Dwa dni z rzędu, kochajcie mnie
---
- Jesteś taki irytujący! -
Michael wzdrygnął się na ton głosu Josha, zwinął się na kanapie. W telewizji leciał jakiś straszny film i on nie cieszył się z tego powodu do końca, ale Josh z kolei nie chciał oglądać tego co on - Przyjaciół, czyli jego ulubionego serialu. Mike zawsze był przerażony podczas oglądania horrorów i, całe szczęście, Luke nigdy nie pozwolił mu takich oglądać.
- Okej, serio, jeśli zamierzasz skamleć przez cały czas, to po prostu idź na górę. - Josh nieuprzejmie nakazał. Michael obruszył się, przewrócił oczami i wstał. Zanim w ogóle mógł zrobić krok, poczuł uścisk na jego nadgarstku. - Czy ty właśnie przewróciłeś na mnie oczami?
- Nie sir - Michael zaczął bawić się końcem bluzki od piżamy.

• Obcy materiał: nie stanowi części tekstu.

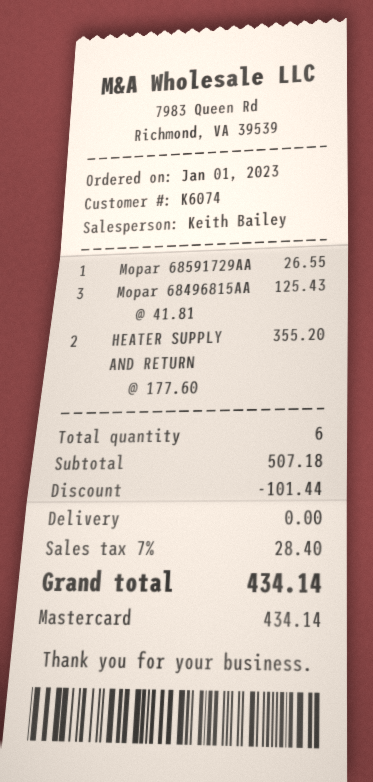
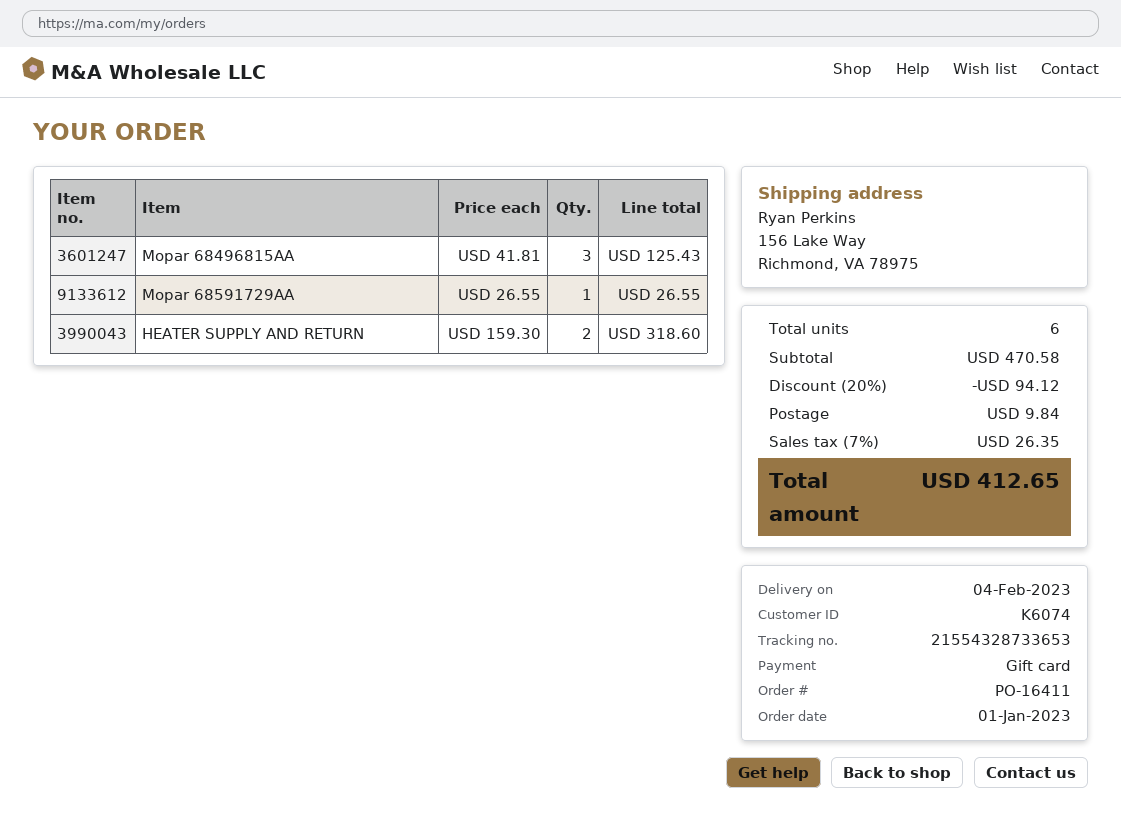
payment method: Mastercard -> gift card
HEATER SUPPLY AND RETURN: 2 x 177.60 = 355.20 -> 2 x 159.30 = 318.60
subtotal: 507.18 -> 470.58
discount: 101.44 -> 94.12
shipping: 0.00 -> 9.84
tax: 7% = 28.40 -> 7% = 26.35
total: 434.14 -> 412.65

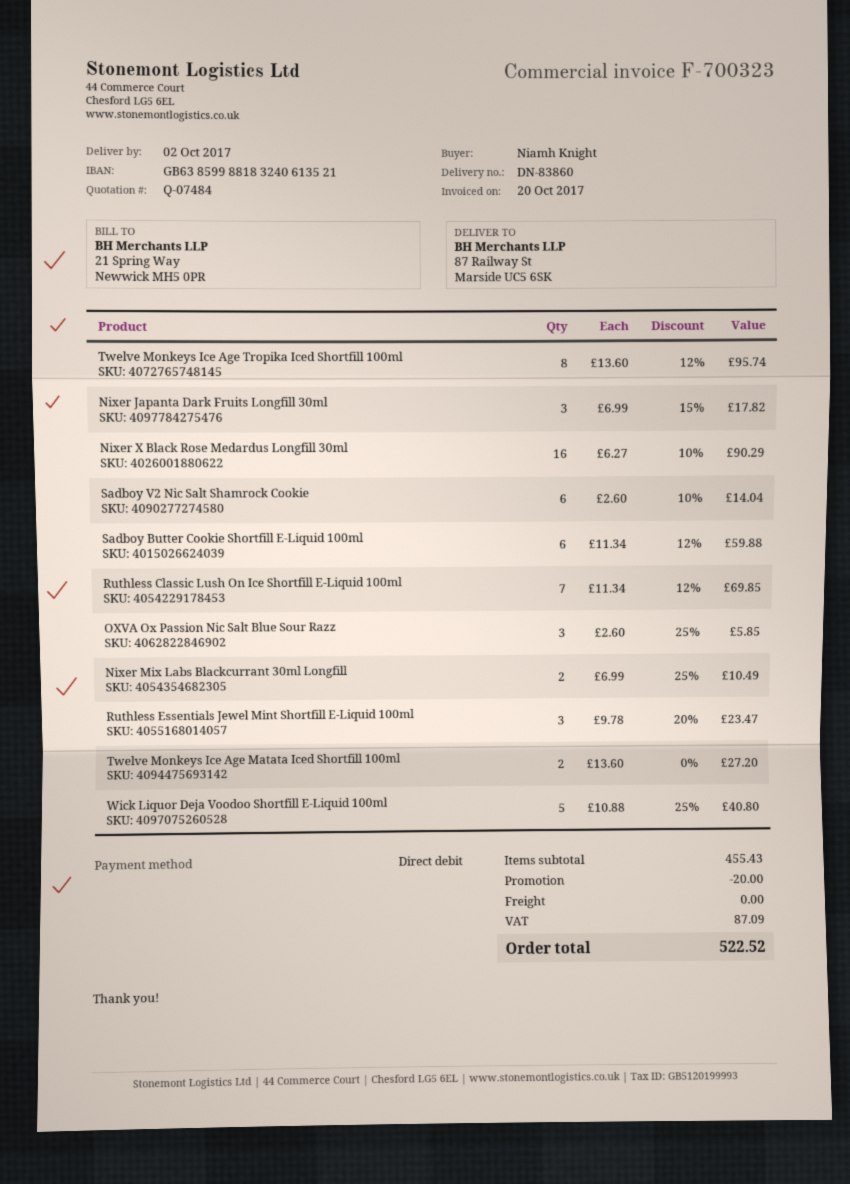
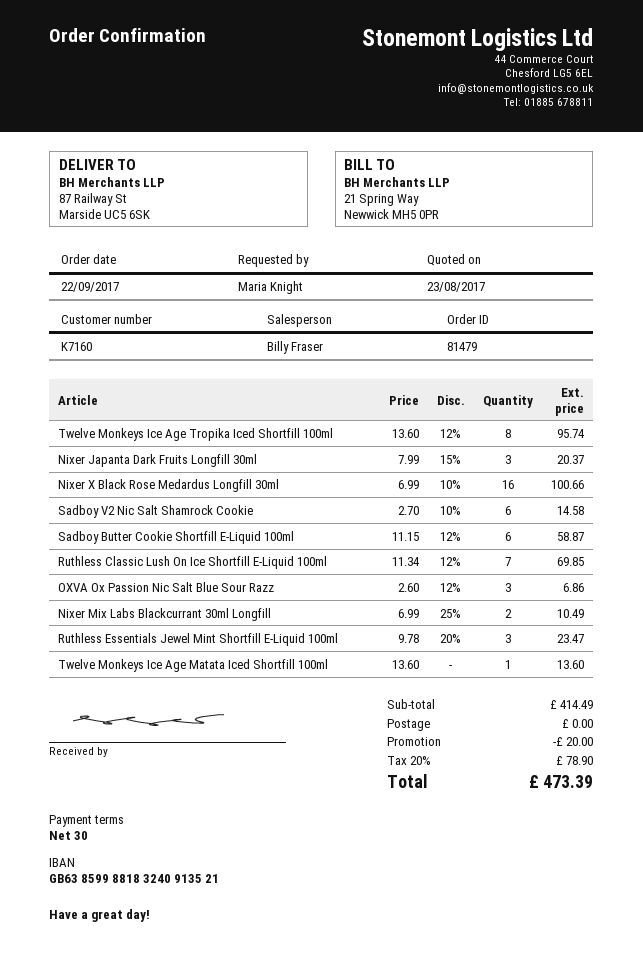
ordered by: Niamh Knight -> Maria Knight
bank account: GB63859988183240613521 -> GB63859988183240913521
Nixer Japanta Dark Fruits Longfill 30ml: 3 x 6.99 - 15% = 17.82 -> 3 x 7.99 - 15% = 20.37
Nixer X Black Rose Medardus Longfill 30ml: 16 x 6.27 - 10% = 90.29 -> 16 x 6.99 - 10% = 100.66
Sadboy V2 Nic Salt Shamrock Cookie: 6 x 2.60 - 10% = 14.04 -> 6 x 2.70 - 10% = 14.58
Sadboy Butter Cookie Shortfill E-Liquid 100ml: 6 x 11.34 - 12% = 59.88 -> 6 x 11.15 - 12% = 58.87
OXVA Ox Passion Nic Salt Blue Sour Razz: 3 x 2.60 - 25% = 5.85 -> 3 x 2.60 - 12% = 6.86
Twelve Monkeys Ice Age Matata Iced Shortfill 100ml: 2 x 13.60 = 27.20 -> 1 x 13.60 = 13.60
Wick Liquor Deja Voodoo Shortfill E-Liquid 100ml: 5 x 10.88 - 25% = 40.80 -> none
subtotal: 455.43 -> 414.49
tax: 87.09 -> 78.90
total: 522.52 -> 473.39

Josh pokręcił głową. - Na moje kolana, suko - poinstruował. Mike wspiął się na jego kolana niechętnie, pochylając się, dzięki czemu jego tyłek był wypięty. Dłoń Josha zderzyła się z pośladkiem chłopaka, odzianego w obcisłe legginsy, potem zrobiła to jeszcze raz, tylko o wiele mocniej. Michael skręcił się, łzy spływały po jego policzkach. Josh kontynuował dawanie mu kary, przenosząc się co chwilę, z pośladków na plecy. Luke nie uderzyłby go nigdzie indziej, niż w pośladki, więc to było inne. Wiedział to z intensywnego bólu, wiedział, że jutro będzie miał siniaki. W końcu Josh przestał i zrzucił chłopca na podłogę. - Idź na górę, suko, jestem zmęczony przez samo patrzenie na ciebie.
*
- Zamknij się. - Josh syknął, zakrywając wargi Michaela swoją dłonią, sprawiając, że uległy zaczął szamotać się, w celu złapania oddechu, unosząc nogi do góry. Joshua mocno poruszał się w nim, jęcząc głośno do jego ucha. - Jesteś taki ciasny, dziwko, Luke kiedykolwiek cię rżnął? - Michael zachlipiał na jego słowa, łzy znowu moczyły jego policzki. Dominant wyszedł z niego po osiągnięciu orgazmu, ciągnąc za, nawet nie twardego, penisa Clifforda, żeby ten też doszedł, ale nie zrobił tego. Josh przewrócił oczami i nazwał go mięczakiem, zapadając w sen.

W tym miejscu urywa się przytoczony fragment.